ReFocus: Visual Editing as a Chain of Thought for Structured Image Understanding

Xingyu Fu · Minqian Liu · Zhengyuan Yang · John Corring · Yijuan Lu · Jianwei Yang · Dan Roth · Dinei Florencio · Cha Zhang

West Exhibition Hall B2-B3 #W-202
[ ] [ ] [ Project Page ]
Tue 15 Jul 4:30 p.m. PDT — 7 p.m. PDT

Abstract:

Structured image understanding, such as interpreting tables and charts, requires strategically refocusing across various structures and texts within an image, forming a reasoning sequence to arrive at the final answer. However, current multimodal large language models (LLMs) lack this multihop selective attention capability. In this work, we introduce ReFocus, a simple yet effective framework that equips multimodal LLMs with the ability to generate ``visual thoughts'' by performing visual editing on the input image through code, shifting and refining their visual focuses. Specifically, ReFocus enables multimodal LLMs to generate Python codes to call tools and modify the input image, sequentially drawing boxes, highlighting sections, and masking out areas, thereby enhancing the visual reasoning process. We experiment upon a wide range of structured image understanding tasks involving tables and charts. ReFocus largely improves performance on all tasks over GPT-4o without visual editing, yielding an average gain of 11.0% on table tasks and 6.8% on chart tasks. We present an in-depth analysis of the effects of different visual edits, and reasons why ReFocus can improve the performance without introducing additional information. Further, we collect a 14k training set using ReFocus, and prove that such visual chain-of-thought with intermediate information offers a better supervision than standard VQA data, reaching a 8.0% average gain over the same model trained with QA pairs and 2.6% over CoT.

Lay Summary:

We teach multimodal LLMs to think with images -- as an intermediate thought -- to solve structured image problems (tables and charts). Given an image and a question, LLMs are prompted to generate python code to call the provided tool functions, to directly edit on the input image.

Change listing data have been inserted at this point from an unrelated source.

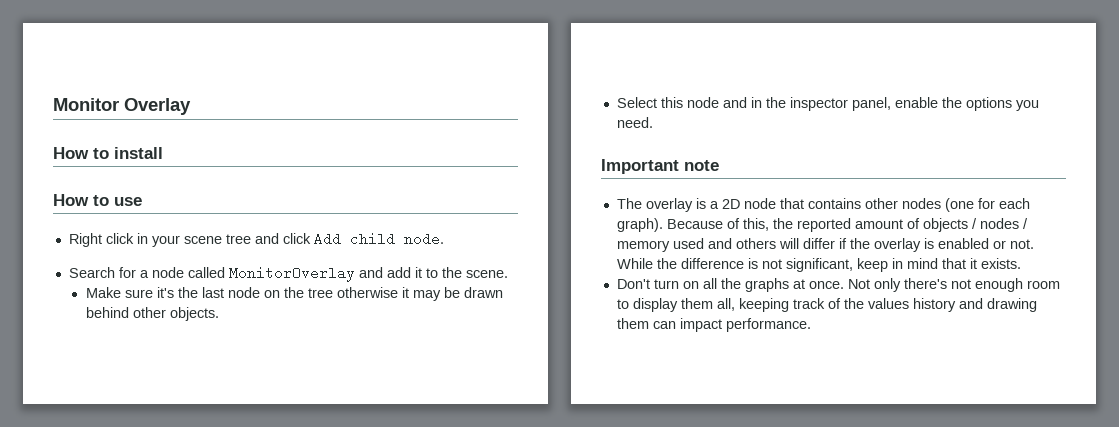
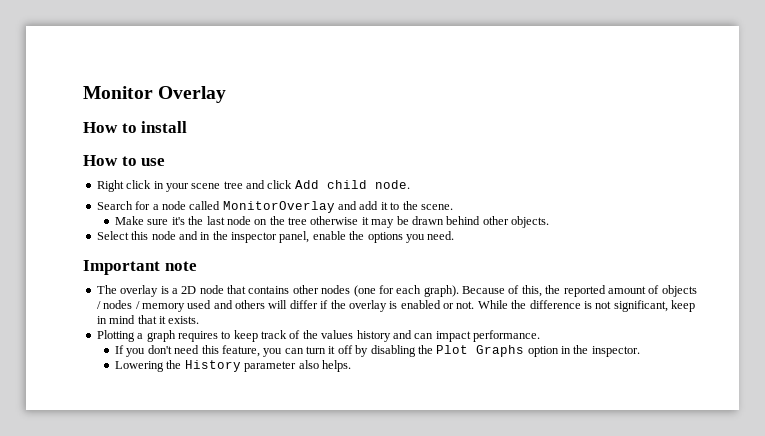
[616,278,1060,292] [616,298,789,312] Don't turn on all the graphs at once. Not only there's not enough room to display them all, keeping -> [96,330,258,342] Plotting a graph requires to keep
[986,298,1037,312] [616,318,649,329] drawing them -> (412, 334) none
(811, 325) none -> [115,345,640,357] [115,360,351,372] // If you don't need this feature, you can turn it off by disabling the Plot Graphs option in the inspector. // Lowering the History parameter also helps.

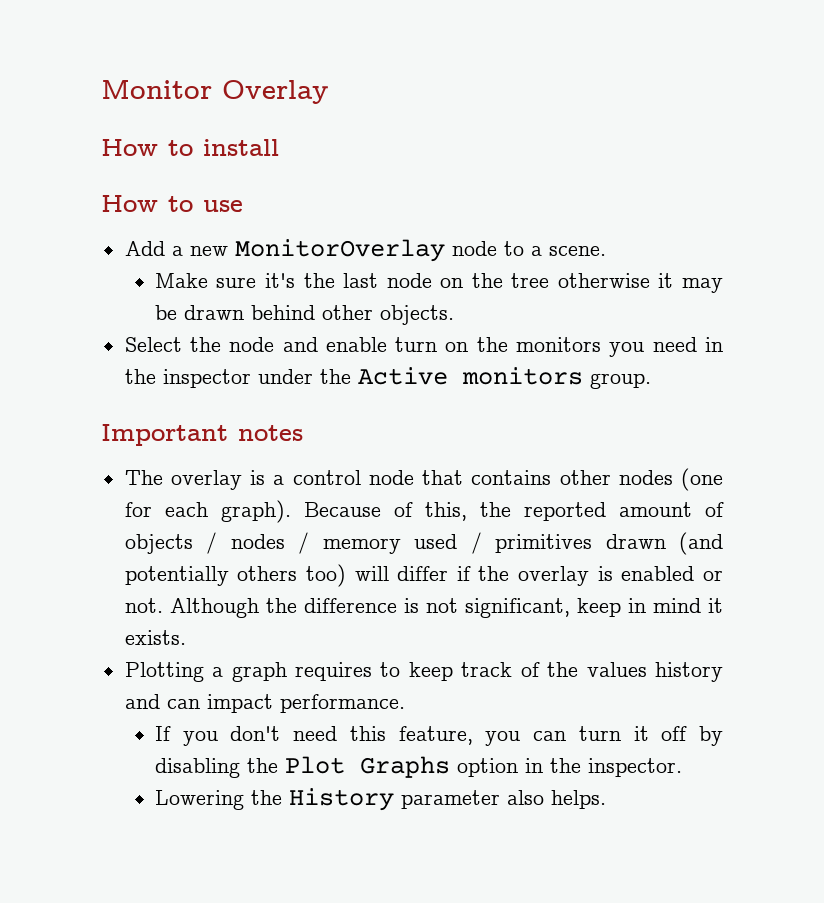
[96,180,410,192] [96,201,418,213] Right click in your scene tree and click Add child node. // Search for a node called MonitorOverlay and add it to the -> [124,239,542,262] Add a new MonitorOverlay node to a
[131,231,149,240] this -> [189,337,221,352] the
[200,231,455,243] in the inspector panel, enable the options you need. -> [325,337,723,357] [124,367,651,389] enable turn on the monitors you need in the inspector under the Active monitors group.
[164,261,197,271] note -> [238,425,303,441] notes
[181,286,197,294] 2D -> [292,470,361,485] control
[213,300,265,309] and others -> [470,532,724,555] [124,564,346,587] / primitives drawn (and potentially others too)
[477,300,508,309] While -> [169,598,259,618] Although
[137,315,157,324] that -> (701, 605) none

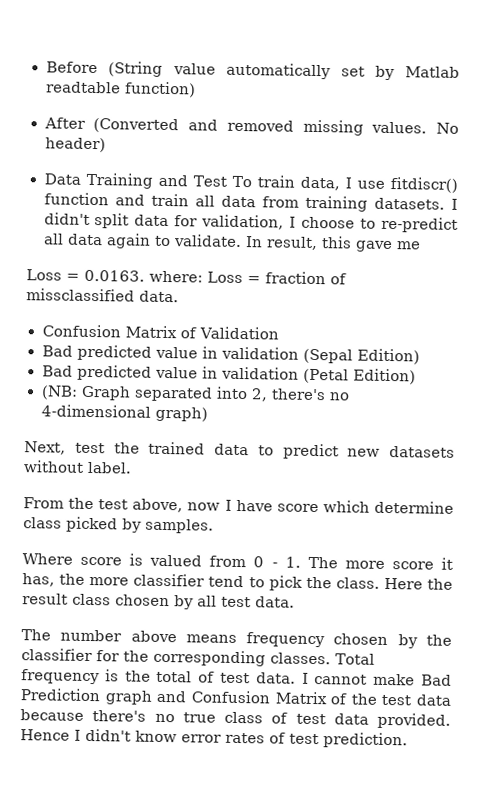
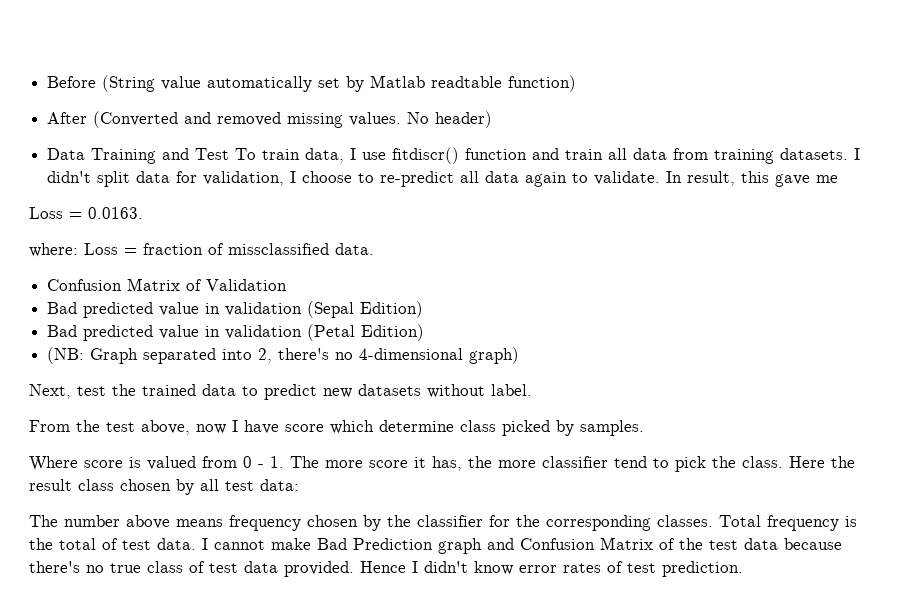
(145, 275) none -> (143, 213) //
[255,596,295,608] data. -> [260,479,299,491] data:

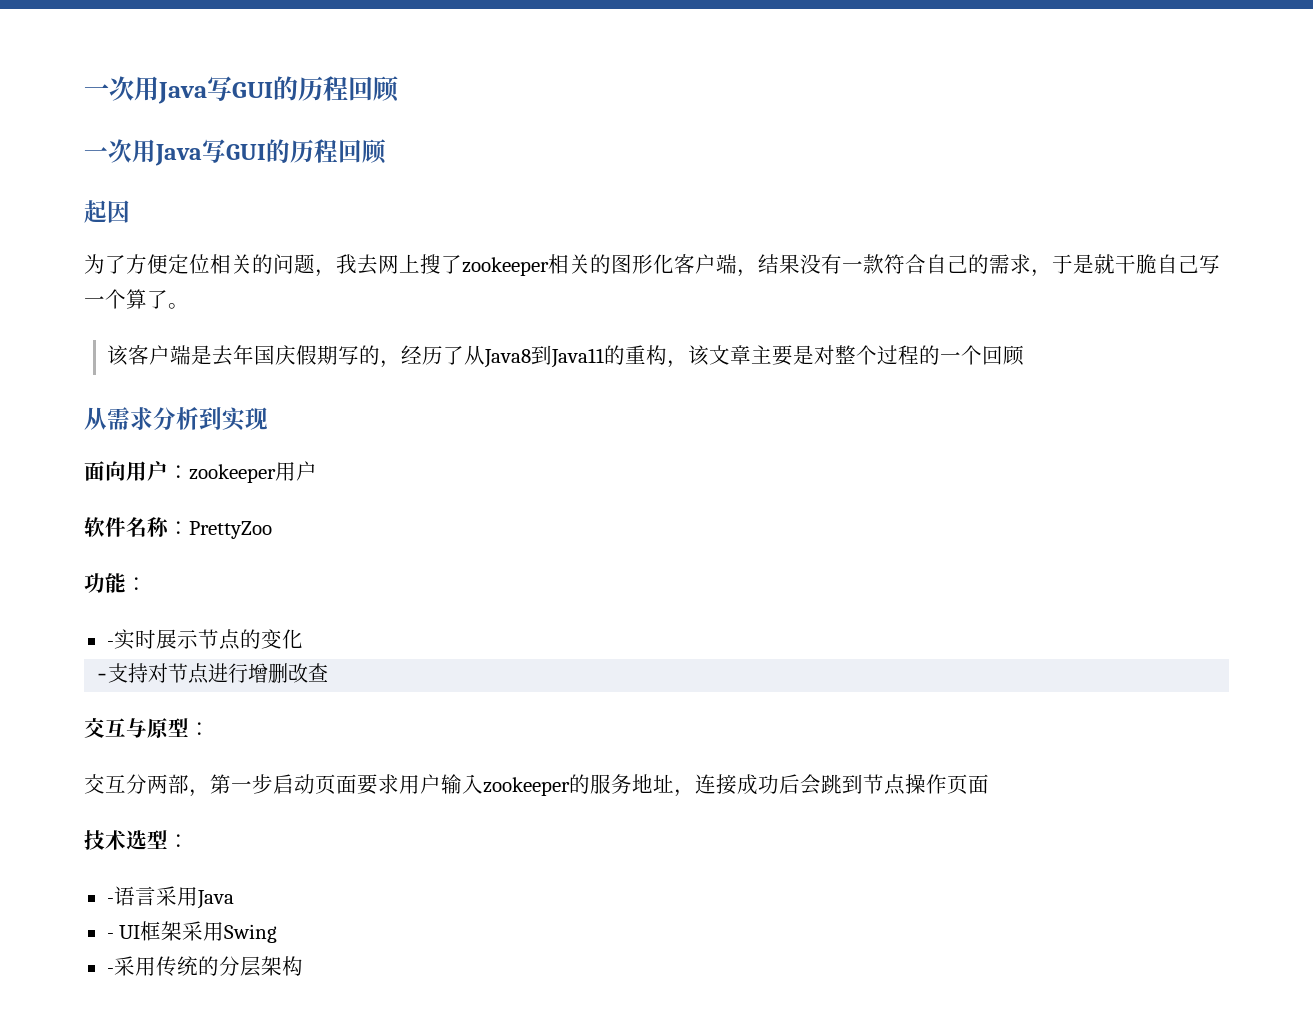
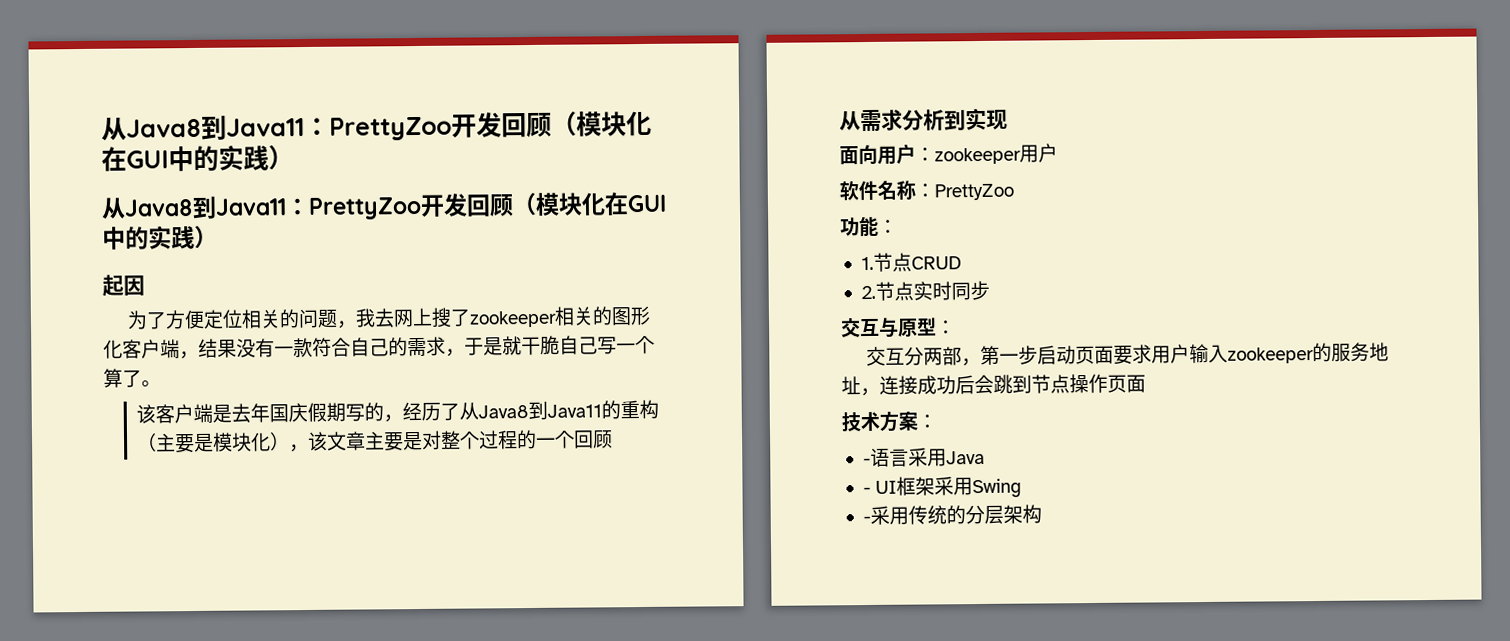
[84,76,400,104] [84,139,387,166] 一次用Java写GUI的历程回顾 // 一次用Java写GUI的历程回顾 -> [101,110,652,141] [101,145,294,172] [101,192,667,220] [102,225,218,250] 从Java8到Java11：PrettyZoo开发回顾（模块化在GUI中的实践） // 从Java8到Java11：PrettyZoo开发回顾（模块化在GUI中的实践）
(667, 355) none -> [136,432,291,454] （主要是模块化）
[106,629,303,650] [96,663,329,684] -实时展示节点的变化 // -支持对节点进行增删改查 -> [860,252,962,272] [860,280,990,301] 1.节点CRUD // 2.节点实时同步
[126,830,168,850] 选型 -> [879,410,918,432] 方案

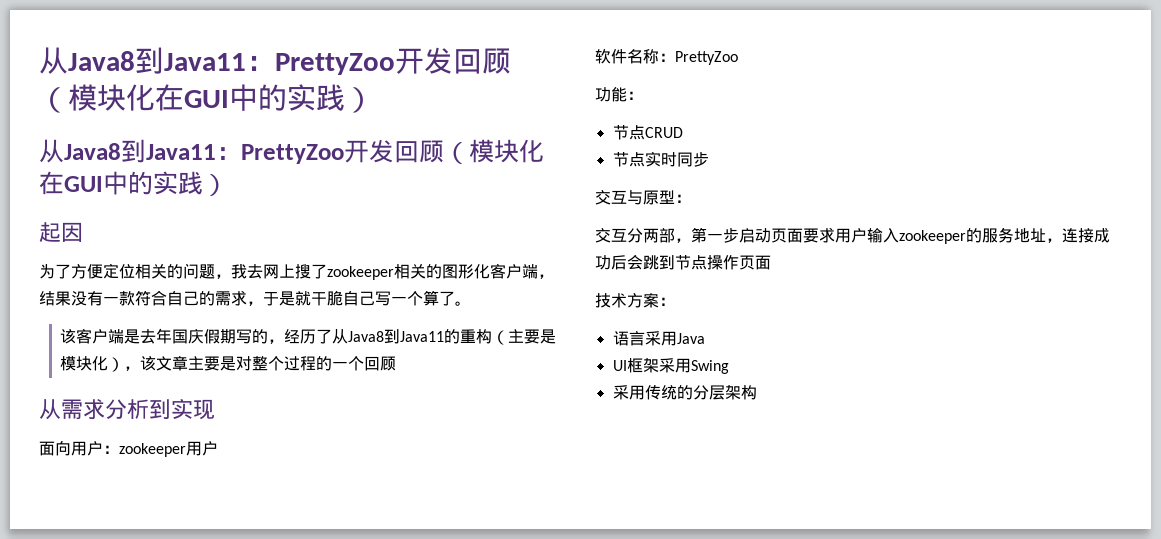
[860,256,874,271] 1. -> (643, 95) none
[860,285,876,300] 2. -> (683, 132) none
[862,457,871,466] - -> (675, 301) none
[862,486,871,495] - -> (705, 338) none
[862,515,871,524] - -> (729, 367) none

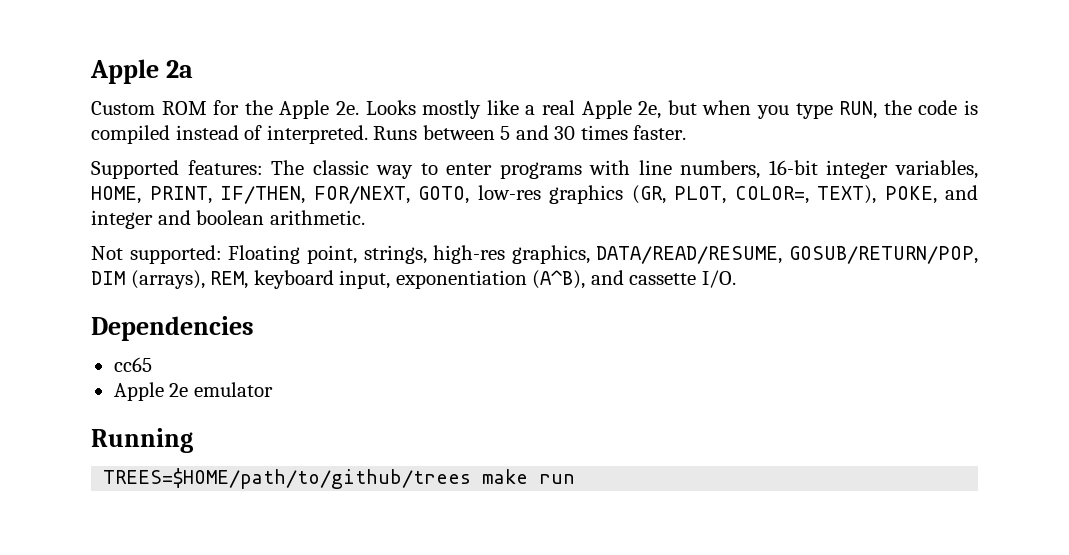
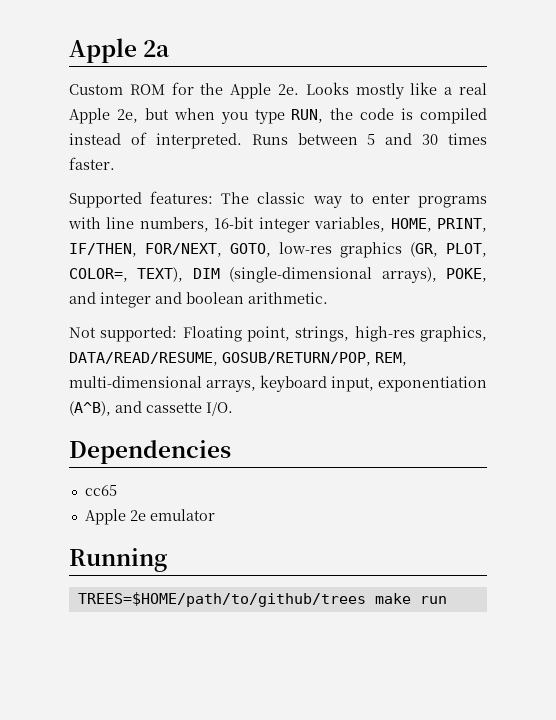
(876, 194) none -> [192,267,437,283] DIM (single-dimensional arrays),
[91,270,249,289] DIM (arrays), REM, -> [375,352,407,366] [69,376,256,392] REM, multi-dimensional arrays,

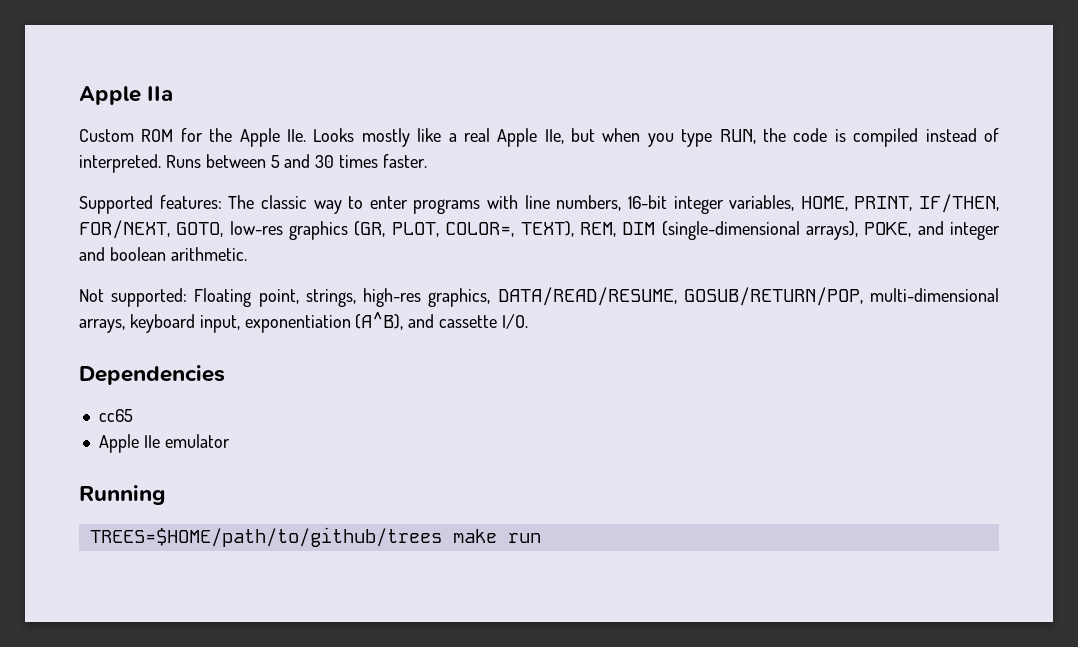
[69,38,171,63] Apple 2a -> [79,86,174,105] Apple IIa
[278,84,299,95] 2e. -> [286,129,306,142] IIe.
[116,109,138,123] 2e, -> [544,129,564,144] IIe,
(184, 274) none -> [579,222,616,237] REM,
[375,352,407,366] REM, -> (863, 296) none
[129,510,146,521] 2e -> [143,435,160,448] IIe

With the intermediate edit outputs, models can understand the original question much better, with 7-11% average gain. We call this method ReFocus, a visual chain-of-thought method to help models re-focus on the important parts on the input images. We then apply this method to collect a 14K training set comprising the prompted intermediate edits and final results. We show that such training data can provide better supervision compared to standard QA pairs or text-only CoT pairs, reaching a 8.0% average gain over the same model trained with QA pairs and 2.6% over CoT.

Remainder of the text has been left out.